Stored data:
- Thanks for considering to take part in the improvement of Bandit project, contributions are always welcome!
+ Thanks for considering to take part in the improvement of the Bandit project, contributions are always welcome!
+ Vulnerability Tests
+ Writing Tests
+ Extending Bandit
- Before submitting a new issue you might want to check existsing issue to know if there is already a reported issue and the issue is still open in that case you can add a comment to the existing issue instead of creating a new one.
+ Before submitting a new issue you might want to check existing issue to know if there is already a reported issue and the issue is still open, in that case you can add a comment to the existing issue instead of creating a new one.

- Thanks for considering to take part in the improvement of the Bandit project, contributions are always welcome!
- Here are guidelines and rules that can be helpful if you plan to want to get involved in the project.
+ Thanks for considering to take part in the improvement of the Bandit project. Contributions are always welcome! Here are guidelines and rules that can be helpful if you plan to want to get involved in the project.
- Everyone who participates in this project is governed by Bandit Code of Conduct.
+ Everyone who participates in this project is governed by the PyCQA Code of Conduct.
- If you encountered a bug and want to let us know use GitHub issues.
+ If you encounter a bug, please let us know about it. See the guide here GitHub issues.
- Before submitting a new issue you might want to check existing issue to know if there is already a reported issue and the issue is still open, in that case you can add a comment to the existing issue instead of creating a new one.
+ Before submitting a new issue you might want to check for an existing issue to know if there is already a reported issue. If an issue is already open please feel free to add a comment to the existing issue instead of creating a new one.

* Exercise details:
Beginning with the first line above, could you copy every line exactly, up to and including the one with "to check existsing"?

* Expected answer:
- Thanks for considering to take part in the improvement of Bandit project, contributions are always welcome!
+ Thanks for considering to take part in the improvement of the Bandit project, contributions are always welcome!
+ Vulnerability Tests
+ Writing Tests
+ Extending Bandit
- Before submitting a new issue you might want to check existsing issue to know if there is already a reported issue and the issue is still open in that case you can add a comment to the existing issue instead of creating a new one.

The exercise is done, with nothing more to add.